Bear with me; tell me if I’ve offended you and give me an opportunity to reconcile.  Untangle me from sins that you may see me tangled in.  Point me to Christ.
Be kind to my children.  Pray for us. Smile at me; I am smiling back.
But please don’t love on me.

The problem is that pesky preposition “on”.  Someone thought it was folksy and clever, and it has spread like a virus.  But it spoils everything.  It makes love an act of aggression with me as the victim and you as the perpetrator.
It also takes away from a very beautiful concept.
Love is a powerful word filled with powerful content.

God loved us and gave us His only begotten son.
Love one another, even as Christ loved His church.  Jesus washes us with His blood; cleanses us with His Spirit, releases us from bondage; defeated death and sin and misery on the cross – because He loved us.  He has sent His spirit to work love in our hearts – love for God and for our neighbor.
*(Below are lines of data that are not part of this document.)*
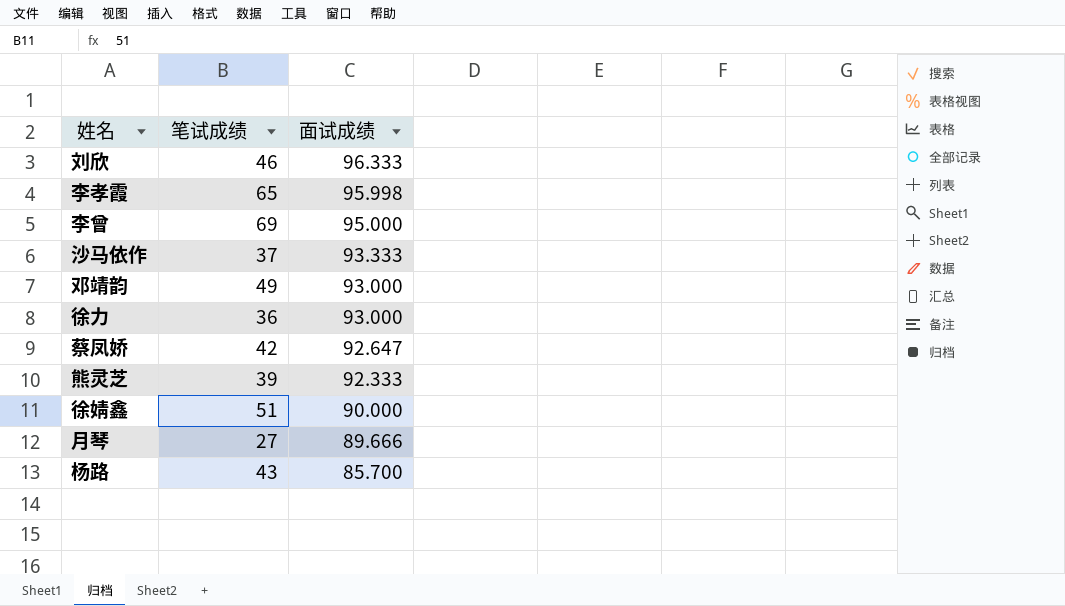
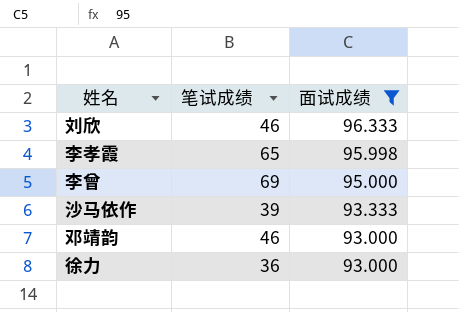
filter: none -> 面试成绩 >= 93.000
沙马依作 | 笔试成绩: 37 -> 39
邓靖韵 | 笔试成绩: 49 -> 46

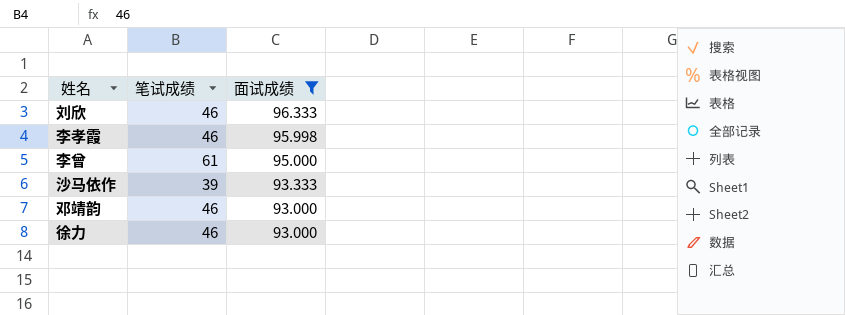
李孝霞 | 笔试成绩: 65 -> 46
李曾 | 笔试成绩: 69 -> 61
徐力 | 笔试成绩: 36 -> 46

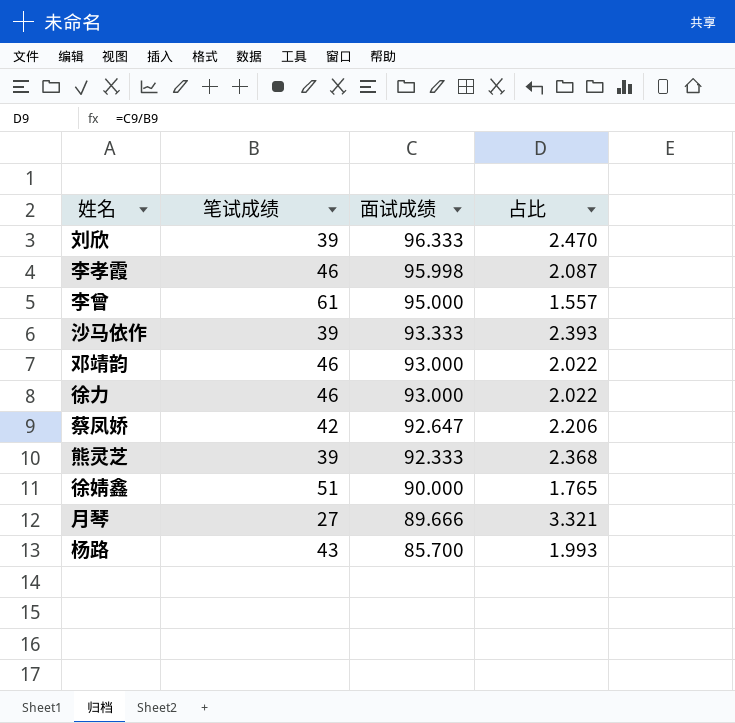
filter: 面试成绩 >= 93.000 -> none
column 占比 | formula: none -> [面试成绩] / [笔试成绩]
刘欣 | 笔试成绩: 46 -> 39

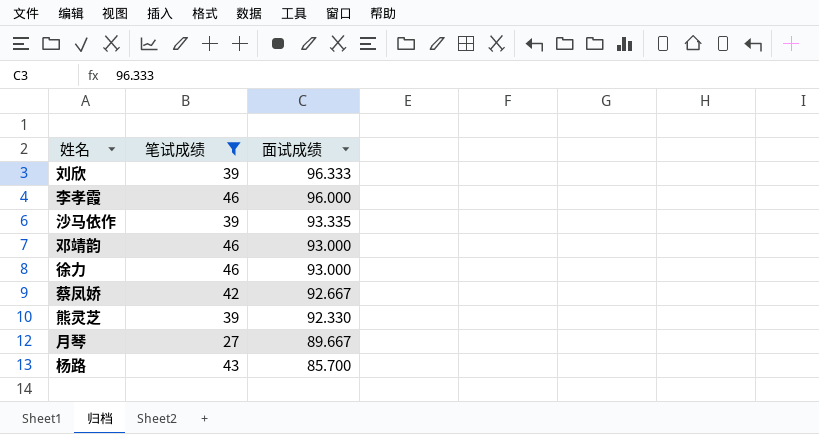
filter: none -> 笔试成绩 <= 46
column 占比 | formula: [面试成绩] / [笔试成绩] -> none
李孝霞 | 面试成绩: 95.998 -> 96.000
沙马依作 | 面试成绩: 93.333 -> 93.335
蔡凤娇 | 面试成绩: 92.647 -> 92.667
熊灵芝 | 面试成绩: 92.333 -> 92.330
月琴 | 面试成绩: 89.666 -> 89.667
Loving ON someone, however, is an entirely different concept.  If what you mean is what the Bible means by love – then please just say “love” and leave it at that.  Better yet, just show your love by your works.  Love is a bit like fame.  If you have to tell someone you are, then you aren’t.  Love, like fame, is easy to spot and doesn’t need to be announced.
I don’t even know what “loving on you” means.  But I tend to think that if I catch you loving on my wife, I might react strongly against it.  If I find you loving on my kids, I may just call the police.
Please don’t make me a victim of your love.  That somewhat defeats the purpose, does it not?